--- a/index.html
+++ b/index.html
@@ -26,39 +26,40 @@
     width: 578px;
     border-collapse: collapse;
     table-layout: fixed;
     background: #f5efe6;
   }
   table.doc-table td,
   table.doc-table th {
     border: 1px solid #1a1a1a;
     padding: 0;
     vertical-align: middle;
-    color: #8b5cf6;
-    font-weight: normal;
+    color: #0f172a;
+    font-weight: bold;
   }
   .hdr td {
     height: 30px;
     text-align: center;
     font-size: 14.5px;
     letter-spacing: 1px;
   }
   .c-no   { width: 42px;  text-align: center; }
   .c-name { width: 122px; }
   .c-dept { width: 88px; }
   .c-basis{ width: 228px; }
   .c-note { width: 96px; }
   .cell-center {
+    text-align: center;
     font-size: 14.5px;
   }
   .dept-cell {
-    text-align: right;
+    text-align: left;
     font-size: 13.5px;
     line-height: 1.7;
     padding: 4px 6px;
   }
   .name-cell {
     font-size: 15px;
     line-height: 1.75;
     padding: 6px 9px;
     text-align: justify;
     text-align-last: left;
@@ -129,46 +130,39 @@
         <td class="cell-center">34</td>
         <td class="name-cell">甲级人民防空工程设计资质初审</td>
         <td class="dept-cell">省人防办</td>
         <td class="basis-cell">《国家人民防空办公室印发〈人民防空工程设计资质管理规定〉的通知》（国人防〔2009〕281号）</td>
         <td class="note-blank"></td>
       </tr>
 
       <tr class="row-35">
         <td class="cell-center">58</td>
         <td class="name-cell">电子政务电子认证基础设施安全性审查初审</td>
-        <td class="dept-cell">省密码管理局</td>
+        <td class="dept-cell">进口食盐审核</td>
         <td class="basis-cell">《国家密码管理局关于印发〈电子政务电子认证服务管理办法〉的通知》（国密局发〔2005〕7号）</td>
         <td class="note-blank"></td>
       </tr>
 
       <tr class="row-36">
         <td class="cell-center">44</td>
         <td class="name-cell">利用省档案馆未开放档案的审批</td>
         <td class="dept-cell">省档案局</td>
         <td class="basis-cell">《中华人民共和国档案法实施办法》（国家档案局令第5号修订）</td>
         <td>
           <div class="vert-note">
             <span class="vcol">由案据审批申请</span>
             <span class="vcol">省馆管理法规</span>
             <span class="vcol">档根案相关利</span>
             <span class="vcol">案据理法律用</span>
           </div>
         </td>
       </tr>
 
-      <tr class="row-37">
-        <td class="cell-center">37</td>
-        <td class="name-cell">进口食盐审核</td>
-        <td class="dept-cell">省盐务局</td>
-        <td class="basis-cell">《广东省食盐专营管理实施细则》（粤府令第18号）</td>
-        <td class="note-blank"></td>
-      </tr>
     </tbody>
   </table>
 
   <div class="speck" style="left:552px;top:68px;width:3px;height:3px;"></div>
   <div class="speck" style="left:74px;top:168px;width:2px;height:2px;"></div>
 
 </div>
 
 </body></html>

◆ ◆ ◆ ◆ ◆ ◆ ◆

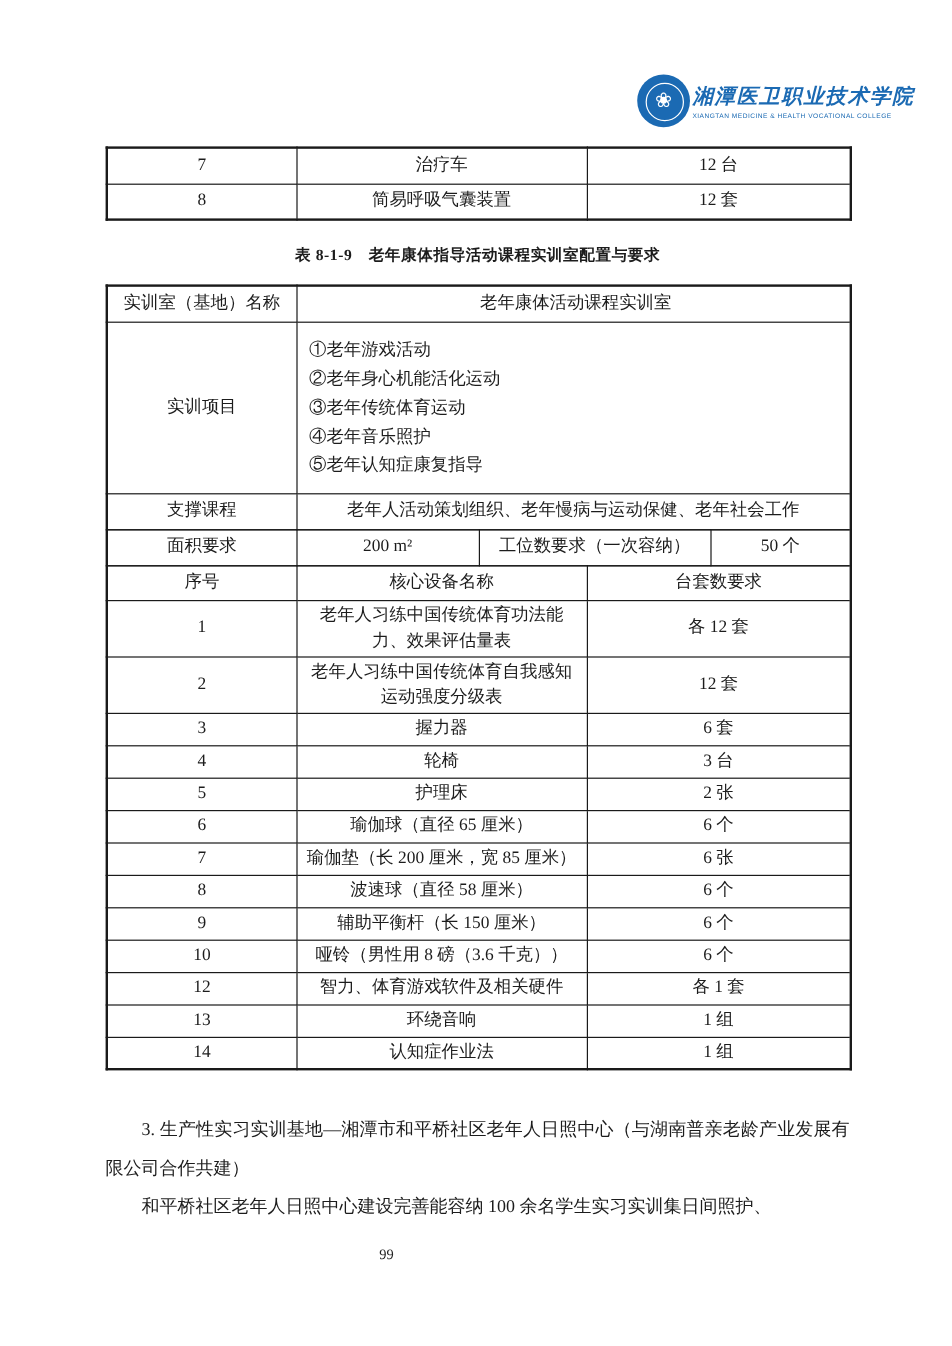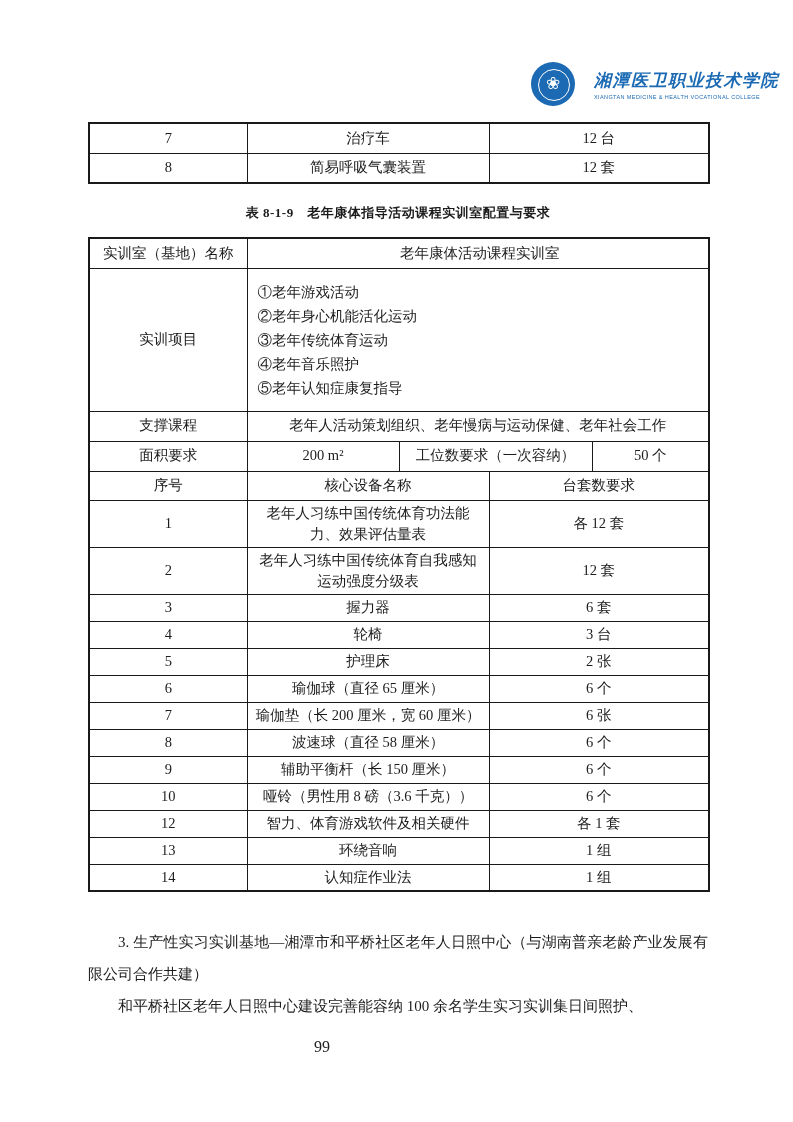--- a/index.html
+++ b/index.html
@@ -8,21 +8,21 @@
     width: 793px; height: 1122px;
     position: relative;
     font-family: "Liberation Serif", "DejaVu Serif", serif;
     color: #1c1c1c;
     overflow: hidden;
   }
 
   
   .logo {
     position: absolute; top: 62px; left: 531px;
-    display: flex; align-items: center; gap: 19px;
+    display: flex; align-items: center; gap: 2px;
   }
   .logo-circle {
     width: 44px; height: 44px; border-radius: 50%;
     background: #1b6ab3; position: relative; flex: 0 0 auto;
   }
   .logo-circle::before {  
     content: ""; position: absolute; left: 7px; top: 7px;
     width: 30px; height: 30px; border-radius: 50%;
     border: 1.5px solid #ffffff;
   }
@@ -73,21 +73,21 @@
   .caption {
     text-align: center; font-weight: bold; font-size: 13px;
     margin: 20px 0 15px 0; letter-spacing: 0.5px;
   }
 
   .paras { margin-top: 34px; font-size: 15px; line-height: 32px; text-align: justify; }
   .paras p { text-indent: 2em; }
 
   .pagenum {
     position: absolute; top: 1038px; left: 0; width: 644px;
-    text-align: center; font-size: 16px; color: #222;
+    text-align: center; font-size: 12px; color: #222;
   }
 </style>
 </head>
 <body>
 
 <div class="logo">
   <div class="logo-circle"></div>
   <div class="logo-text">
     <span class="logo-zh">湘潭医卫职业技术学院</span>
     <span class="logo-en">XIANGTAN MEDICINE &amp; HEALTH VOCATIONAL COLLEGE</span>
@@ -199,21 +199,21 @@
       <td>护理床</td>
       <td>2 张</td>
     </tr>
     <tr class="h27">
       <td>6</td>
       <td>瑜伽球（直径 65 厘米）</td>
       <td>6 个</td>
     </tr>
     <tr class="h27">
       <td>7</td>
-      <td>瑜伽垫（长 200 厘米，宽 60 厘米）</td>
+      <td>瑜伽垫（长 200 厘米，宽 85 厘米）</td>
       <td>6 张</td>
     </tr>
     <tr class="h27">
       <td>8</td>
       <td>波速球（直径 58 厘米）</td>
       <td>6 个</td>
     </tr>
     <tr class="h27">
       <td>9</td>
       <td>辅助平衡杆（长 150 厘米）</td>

◆ ◆ ◆ ◆ ◆ ◆ ◆

**HOW TO COMPLETE THIS TASK**
Each line above from the one with "-199,21 +199,21 @@" up to and including the one with "<td>辅助平衡杆（长 150 厘米）</td>" must be set down exactly, and no line outside that span may appear.

**YOUR SOLUTION**
@@ -199,21 +199,21 @@
       <td>护理床</td>
       <td>2 张</td>
     </tr>
     <tr class="h27">
       <td>6</td>
       <td>瑜伽球（直径 65 厘米）</td>
       <td>6 个</td>
     </tr>
     <tr class="h27">
       <td>7</td>
-      <td>瑜伽垫（长 200 厘米，宽 60 厘米）</td>
+      <td>瑜伽垫（长 200 厘米，宽 85 厘米）</td>
       <td>6 张</td>
     </tr>
     <tr class="h27">
       <td>8</td>
       <td>波速球（直径 58 厘米）</td>
       <td>6 个</td>
     </tr>
     <tr class="h27">
       <td>9</td>
       <td>辅助平衡杆（长 150 厘米）</td>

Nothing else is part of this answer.